Но вот и последние гости разошлись. Мухаббат со Светой перемыли посуду, целой горой скопившуюся у плиты, заварили два чайника чаю и вошли в комнату к Евдокии Васильевне. Здесь сидели и вроде мирно беседовали Пётр Максимович, сама Евдокия Васильевна, тётушка Хаджия с внучонком на руках (мальчишке стало лучше, и она решилась вынести его на улицу) и Санобар-апа. Но что-то с приходом Светы и Мухаббат изменилось. Они поняли это, едва переступили порог. То ли беседа стариков подошла к концу, иссякла, то ли разговаривавшие умолкли чуть ли не на полуслове, чтобы Света с Мухаббат не услышали чего-то, не их ушам предназначавшегося. Оживлённее, чем это нужно было, стали хвалить их за то, что они догадались принести свеженького чайку.

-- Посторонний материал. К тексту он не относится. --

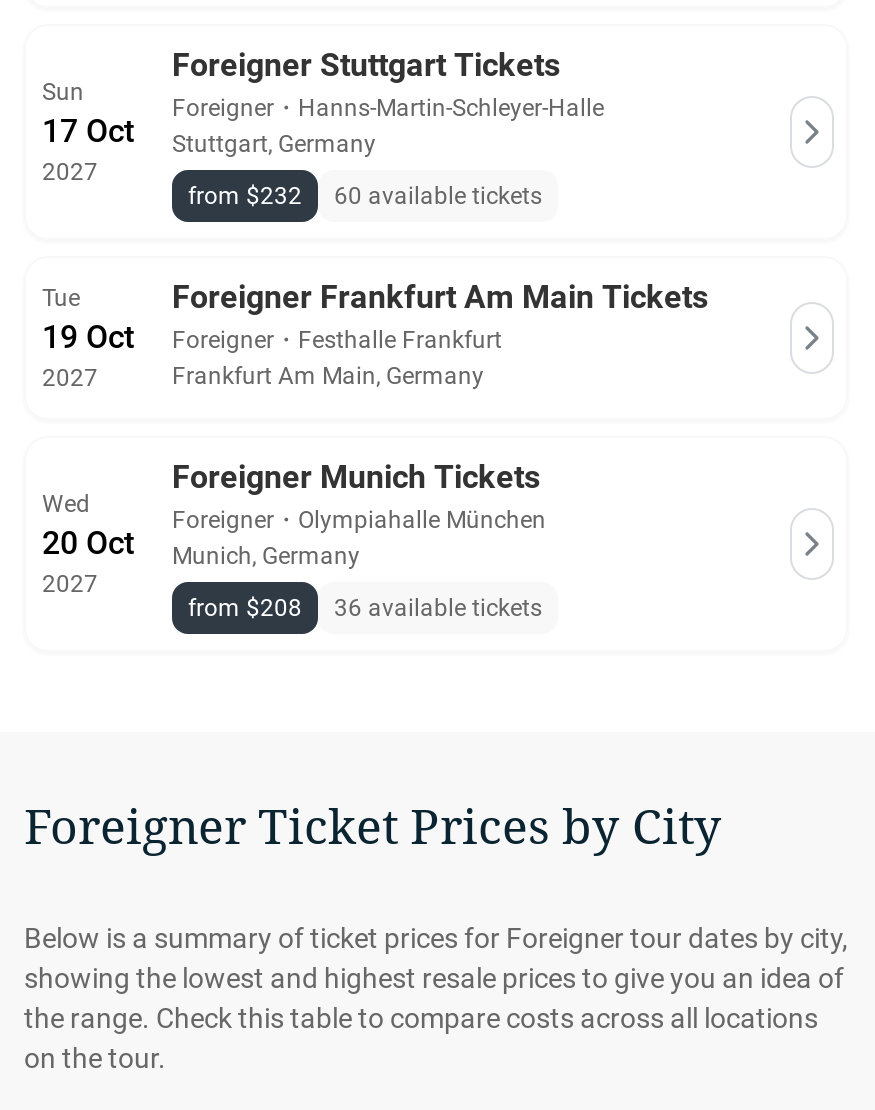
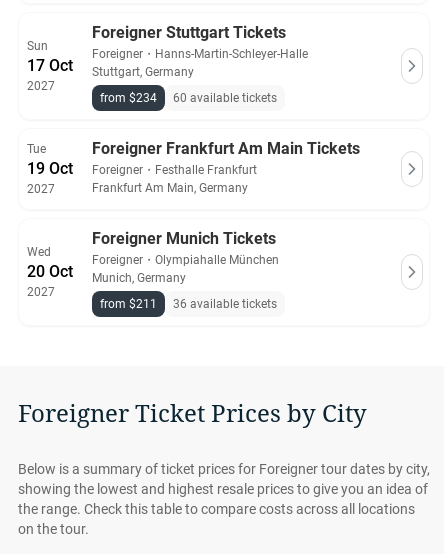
[188,182,542,210] from $232 60 available tickets -> [100,91,277,105] from $234 60 available tickets
[188,594,542,622] from $208 36 available tickets -> [100,297,277,311] from $211 36 available tickets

Свете показалось, что разговор шёл о Кате, Рустаме и Фазыле. Но ведь это могло только показаться! Могла и ослышаться. Да и мало ли по какому поводу можно называть эти имена!..
Она поставила чайники на стол и вышла из комнаты. А Мухаббат присела между двумя матерями, своей и Светы, и стала разливать по пиалам чай. Потом налила в себе, сделала несколько глотков и спросила Петра Максимовича:
— Дядя Петя, вы, наверное, про войну рассказывали?